Entre os depoimentos, não consta o da ministra da Casa Civil, Dilma Rousseff, que também foi militante da esquerda armada, presa e torturada e hoje é candidata à Presidência pelo PT. A explicação é que os autores quiseram dar um caráter suprapartidário ao trabalho, sobretudo em ano eleitoral.
Na apresentação, o ministro Paulo Vannuchi (Direitos Humanos), que é o principal responsável pelo 3º Plano Nacional de Direitos Humanos, faz um apelo velado às Forças Armadas, ao dizer que a publicação “pode mudar opiniões de quem ainda resiste à elucidação profunda de todos esses episódios como passo necessário a uma reconciliação nacional”.

Em seguida, a ministra Nilcéa Freire (Mulheres) defende ampla apuração da verdade: “A superação dos fantasmas que ainda assombram nossa história recente exige confrontá-los. Para exorcizá-los, será preciso retirá-los dos lugares onde estão escondidos, nomeá-los, olhá-los nos olhos e compreender os mecanismos que os permitem surgir”.

As mortas e desaparecidas são divididas em três grupos: de 1964 a 1974, incluindo o período agudo da repressão; de 1974 a 1985, já no processo classificado de “distensão”; e a Guerrilha do Araguaia, no final da década de 1960 e início da de 1970, na região do rio Araguaia.

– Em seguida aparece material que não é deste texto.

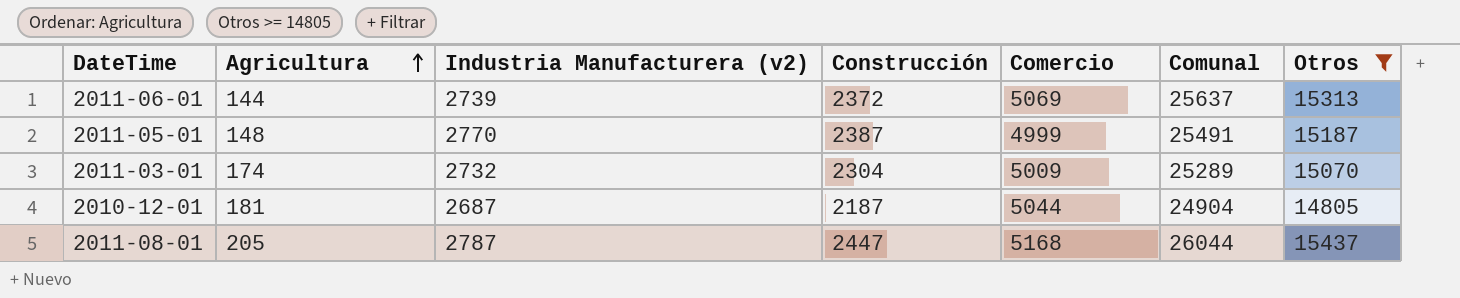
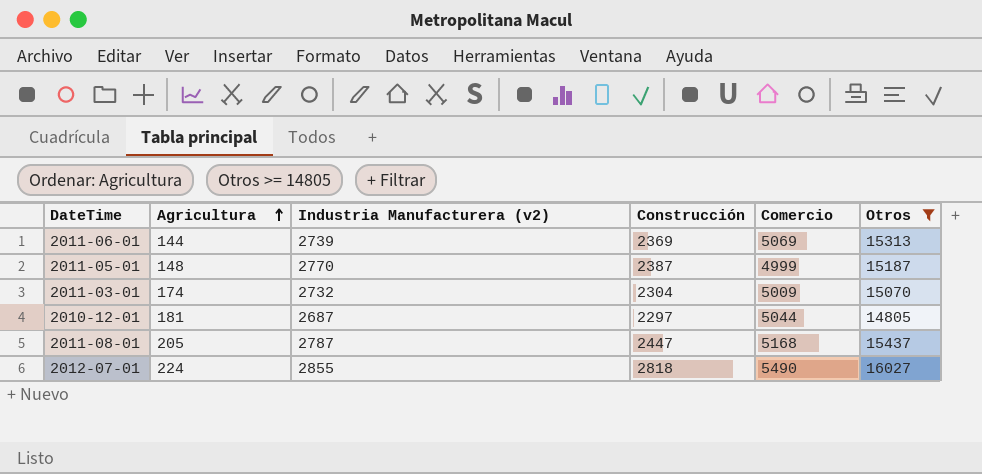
column Comunal | formula: [Agricultura] + [Industria Manufacturera (v2)] + [Construcción] + [Comercio] + [Otros] -> none
2011-06-01 | Construcción: 2372 -> 2369
2010-12-01 | Construcción: 2187 -> 2297
row 2012-07-01: none -> 224 | 2855 | 2818 | 5490 | 16027

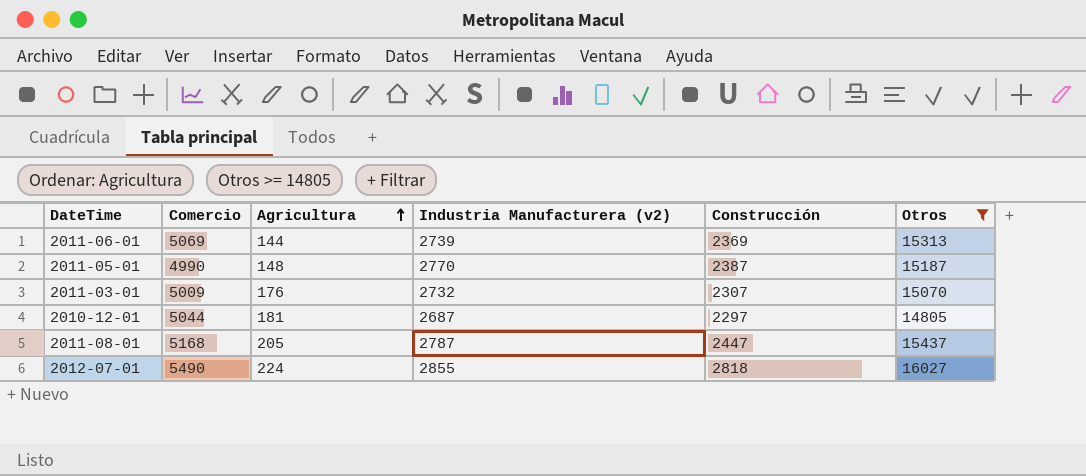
column Comercio | position: 5 -> 2
2011-05-01 | Comercio: 4999 -> 4990
2011-03-01 | Agricultura: 174 -> 176
2011-03-01 | Construcción: 2304 -> 2307

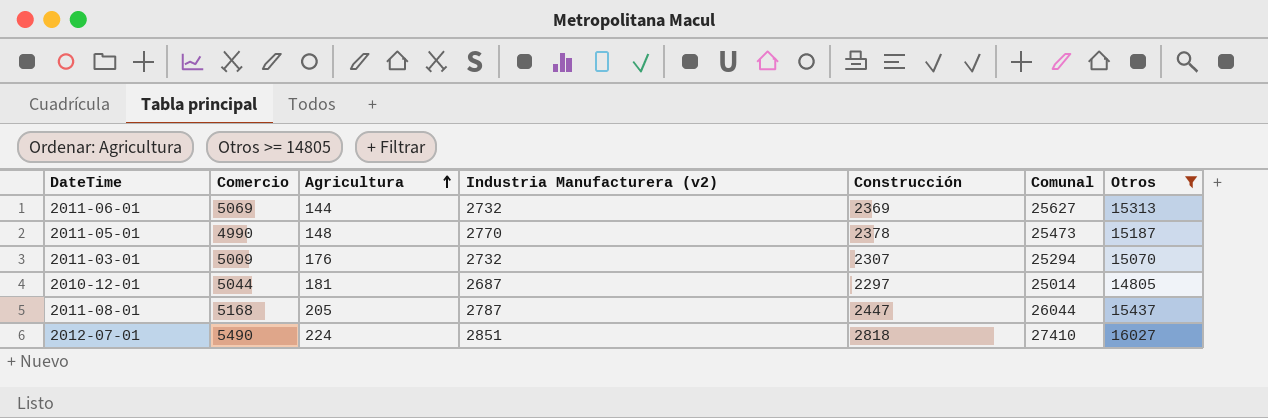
column Comunal | formula: none -> [Comercio] + [Agricultura] + [Industria Manufacturera (v2)] + [Construcción] + [Otros]
2011-06-01 | Industria Manufacturera (v2): 2739 -> 2732
2011-05-01 | Construcción: 2387 -> 2378
2012-07-01 | Industria Manufacturera (v2): 2855 -> 2851

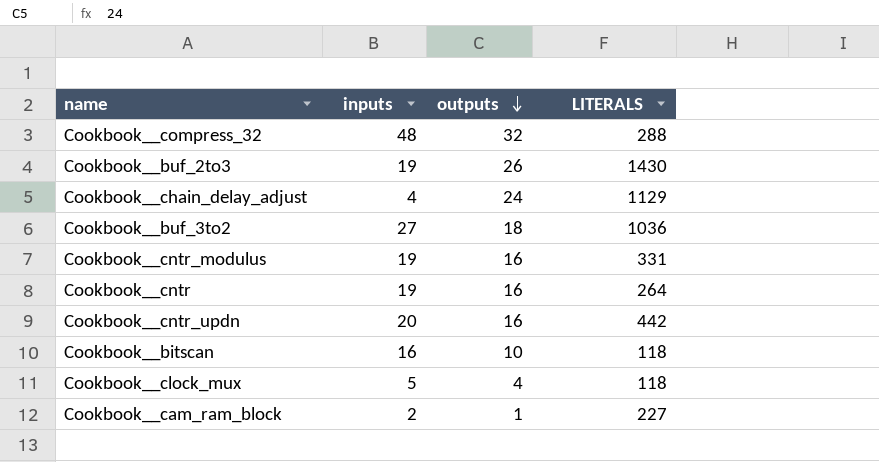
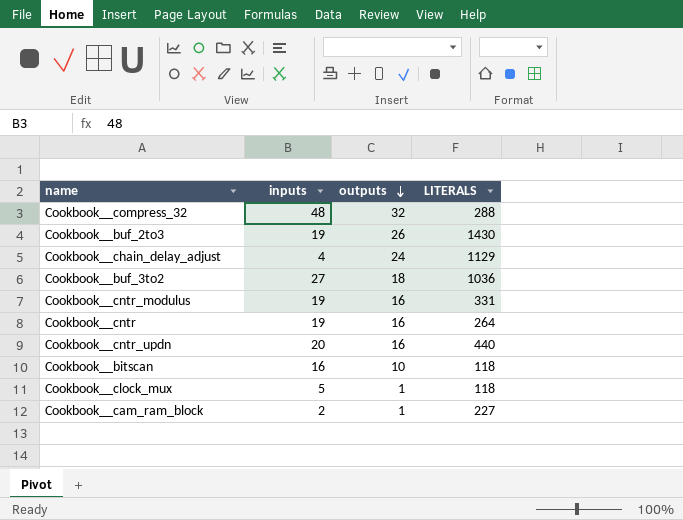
Cookbook__cntr_updn | LITERALS: 442 -> 440
Cookbook__clock_mux | outputs: 4 -> 1

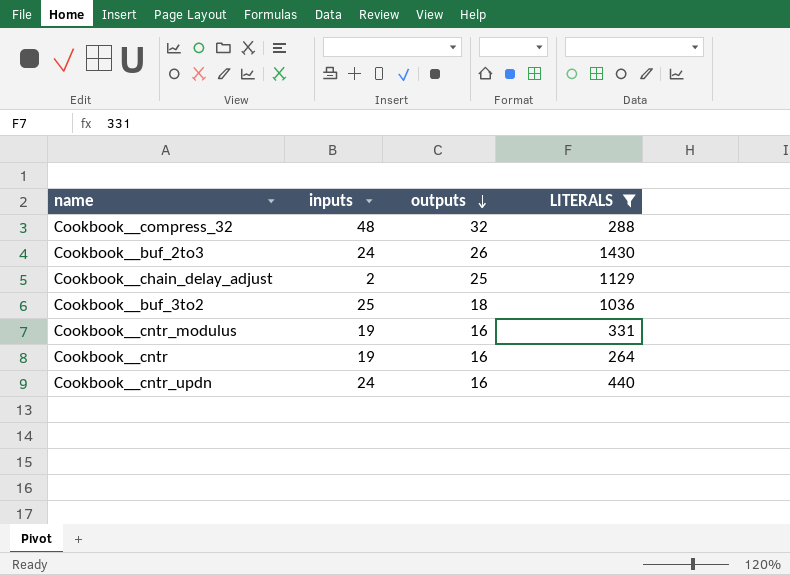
filter: none -> LITERALS >= 264
Cookbook__buf_2to3 | inputs: 19 -> 24
Cookbook__chain_delay_adjust | inputs: 4 -> 2
Cookbook__chain_delay_adjust | outputs: 24 -> 25
Cookbook__buf_3to2 | inputs: 27 -> 25
Cookbook__cntr_updn | inputs: 20 -> 24

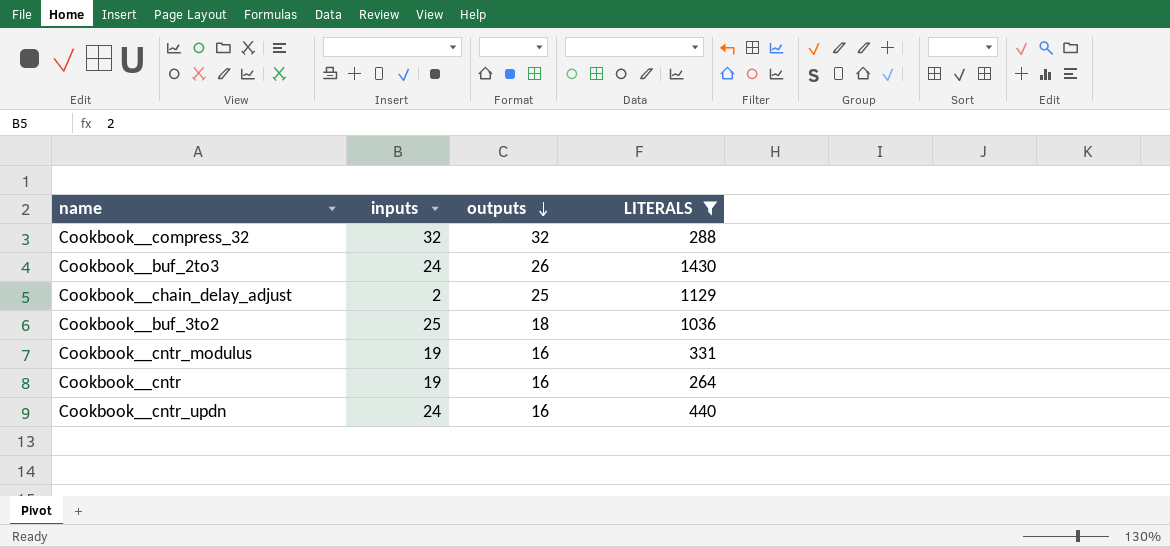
Cookbook__compress_32 | inputs: 48 -> 32

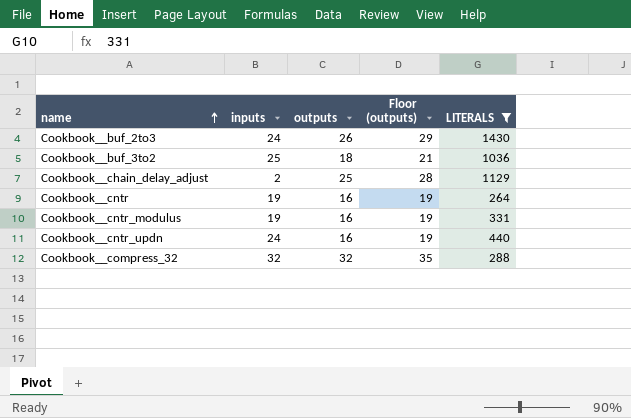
row order: outputs descending -> name ascending
column Floor (outputs) | formula: none -> [outputs] + 3

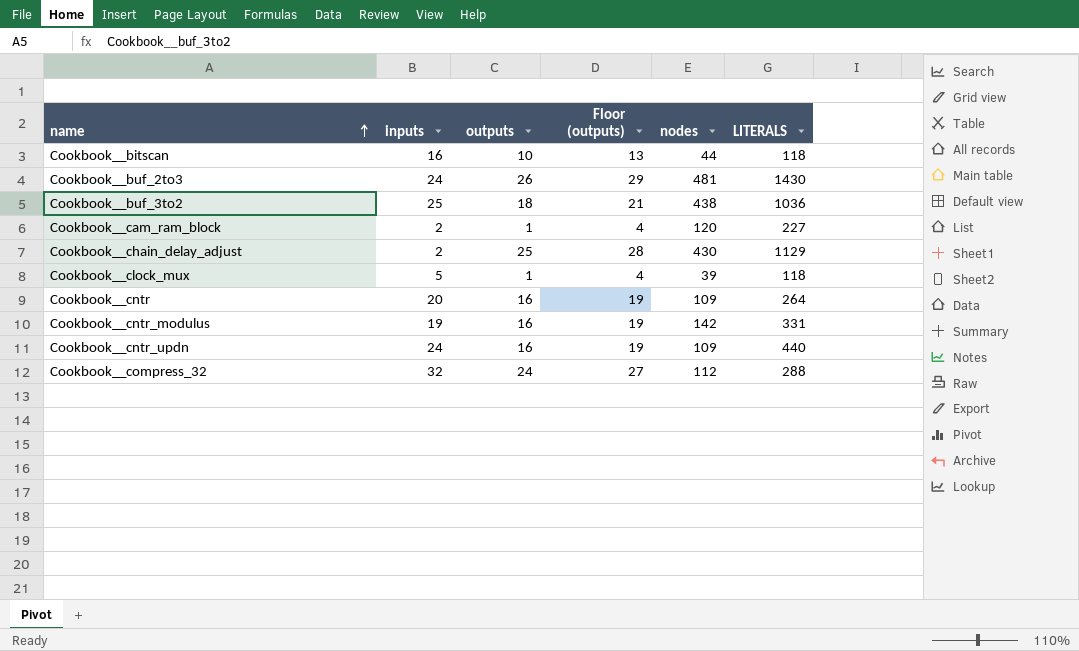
filter: LITERALS >= 264 -> none
column nodes | position: none -> 5
Cookbook__cntr | inputs: 19 -> 20
Cookbook__compress_32 | outputs: 32 -> 24
Cookbook__compress_32 | Floor (outputs): 35 -> 27

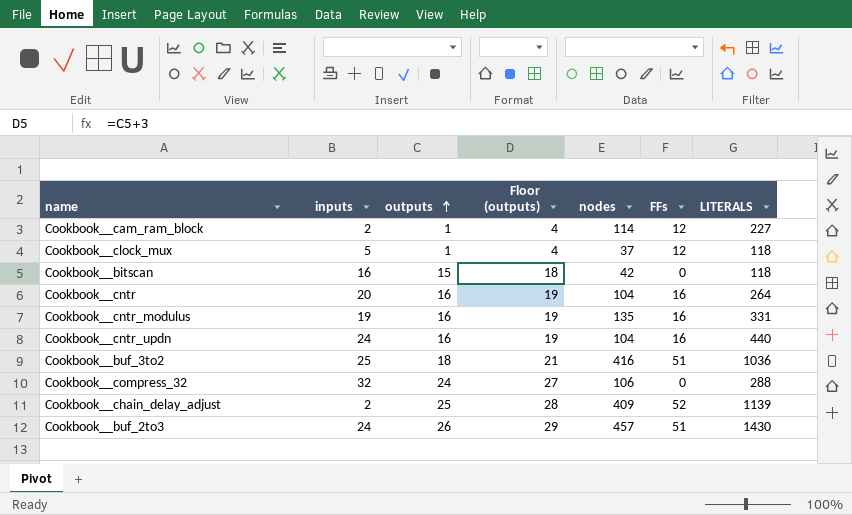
row order: name ascending -> outputs ascending
column FFs | position: none -> 6
Cookbook__cam_ram_block | nodes: 120 -> 114
Cookbook__clock_mux | nodes: 39 -> 37
Cookbook__bitscan | outputs: 10 -> 15
Cookbook__bitscan | Floor (outputs): 13 -> 18
Cookbook__bitscan | nodes: 44 -> 42
Cookbook__cntr | nodes: 109 -> 104
Cookbook__cntr_modulus | nodes: 142 -> 135
Cookbook__cntr_updn | nodes: 109 -> 104
Cookbook__buf_3to2 | nodes: 438 -> 416
Cookbook__compress_32 | nodes: 112 -> 106
Cookbook__chain_delay_adjust | nodes: 430 -> 409
Cookbook__chain_delay_adjust | LITERALS: 1129 -> 1139
Cookbook__buf_2to3 | nodes: 481 -> 457

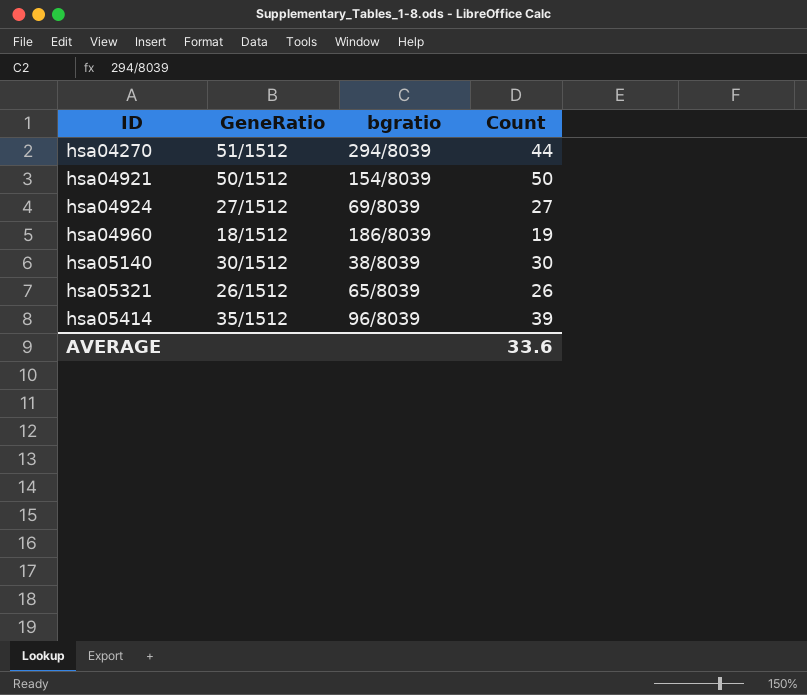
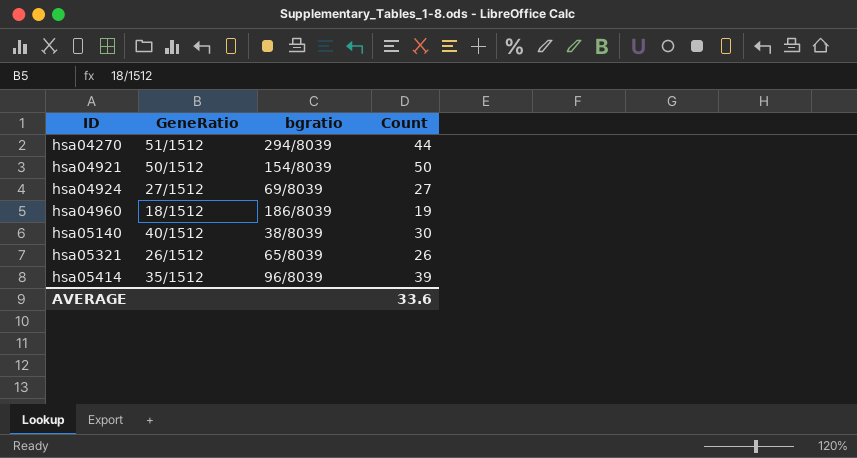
hsa05140 | GeneRatio: 30/1512 -> 40/1512

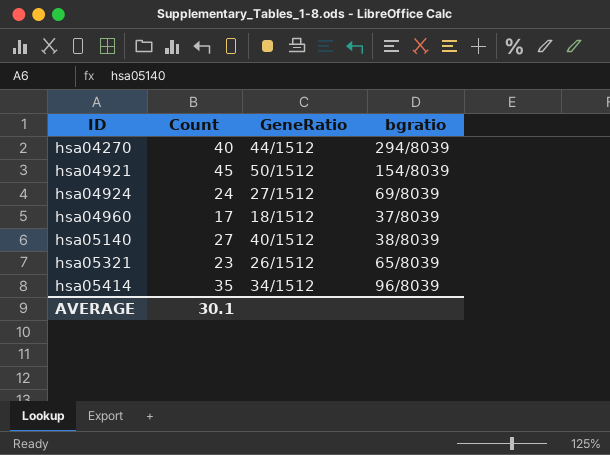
column Count | position: 4 -> 2
hsa04270 | Count: 44 -> 40
hsa04270 | GeneRatio: 51/1512 -> 44/1512
hsa04921 | Count: 50 -> 45
hsa04924 | Count: 27 -> 24
hsa04960 | Count: 19 -> 17
hsa04960 | bgratio: 186/8039 -> 37/8039
hsa05140 | Count: 30 -> 27
hsa05321 | Count: 26 -> 23
hsa05414 | Count: 39 -> 35
hsa05414 | GeneRatio: 35/1512 -> 34/1512
AVERAGE | Count: 33.6 -> 30.1

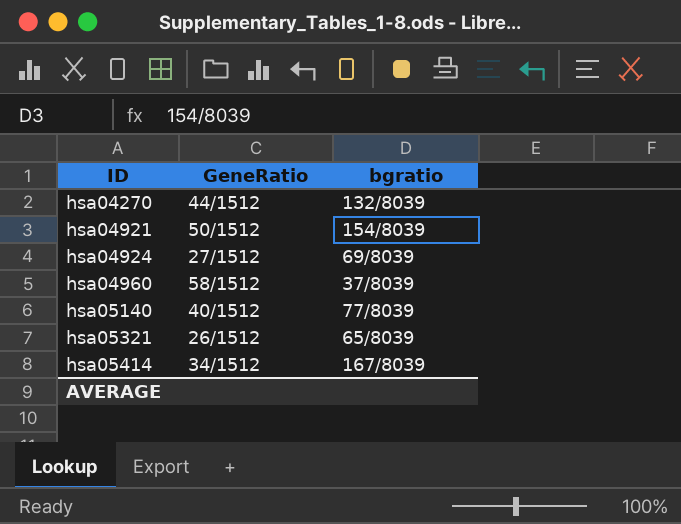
column Count | position: 2 -> none
hsa04270 | bgratio: 294/8039 -> 132/8039
hsa04960 | GeneRatio: 18/1512 -> 58/1512
hsa05140 | bgratio: 38/8039 -> 77/8039
hsa05414 | bgratio: 96/8039 -> 167/8039

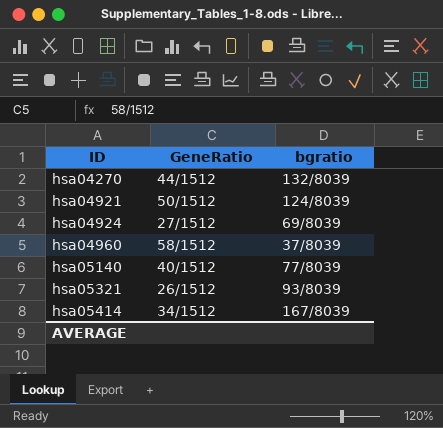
hsa04921 | bgratio: 154/8039 -> 124/8039
hsa05321 | bgratio: 65/8039 -> 93/8039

Todas são acompanhadas de fotos mostrando rostos jovens, alguns quase infantis, como o de Aurora Maria Nascimento Furtado (1946-1972), que estudava Psicologia na USP e militava na UNE (União Nacional dos Estudantes) e na ALN (Ação Libertadora Nacional).

Conforme o livro, “Aurora foi submetida a pau de arara, choques elétricos, espancamentos, afogamentos e queimaduras, além da “coroa de Cristo”, fita de aço que vai sendo apertada aos poucos e esmaga o crânio. Morreu no dia seguinte”. Seu corpo, porém, foi encontrado no subúrbio do Rio crivado de balas.
Entre os depoimentos de sobreviventes, há o de Damaris Lucena, que hoje vive em São Paulo. Era feirante e militante da VPR (Vanguarda Popular Revolucionária). Foi presa quando seu marido foi morto a tiros à queima-roupa, em 1970.

“Minha boca ficou toda inchada, cheia de dentes quebrados (…). Minha vagina ficou toda arrebentada por causa dos choques. Meu útero e minha bexiga ficaram para fora. Eu tive de fazer operação em Cuba, levei 90 pontos e estou viva por milagre”, relata.

O livro é mais um esforço para apuração e divulgação da verdadeira história da repressão política na ditadura, enquanto o governo expande a procura de restos mortais de desaparecidos para além da região do Araguaia.